### EXERCISE GOAL
A word-for-word copy of the listing is needed. Retype it in full.

*** Block opens ***

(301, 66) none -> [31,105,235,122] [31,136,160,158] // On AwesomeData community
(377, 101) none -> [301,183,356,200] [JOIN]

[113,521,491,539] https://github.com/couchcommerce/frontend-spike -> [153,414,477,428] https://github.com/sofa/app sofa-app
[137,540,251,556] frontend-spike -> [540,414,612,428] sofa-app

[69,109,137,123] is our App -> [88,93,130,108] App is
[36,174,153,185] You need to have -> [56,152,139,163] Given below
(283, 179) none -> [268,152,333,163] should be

*** Block closes ***

### OUTPUT FOR THIS EXERCISE
(301, 66) none -> [31,105,235,122] [31,136,160,158] // On AwesomeData community
(377, 101) none -> [301,183,356,200] [JOIN]

[113,521,491,539] https://github.com/couchcommerce/frontend-spike -> [153,414,477,428] https://github.com/sofa/app sofa-app
[137,540,251,556] frontend-spike -> [540,414,612,428] sofa-app

[69,109,137,123] is our App -> [88,93,130,108] App is
[36,174,153,185] You need to have -> [56,152,139,163] Given below
(283, 179) none -> [268,152,333,163] should be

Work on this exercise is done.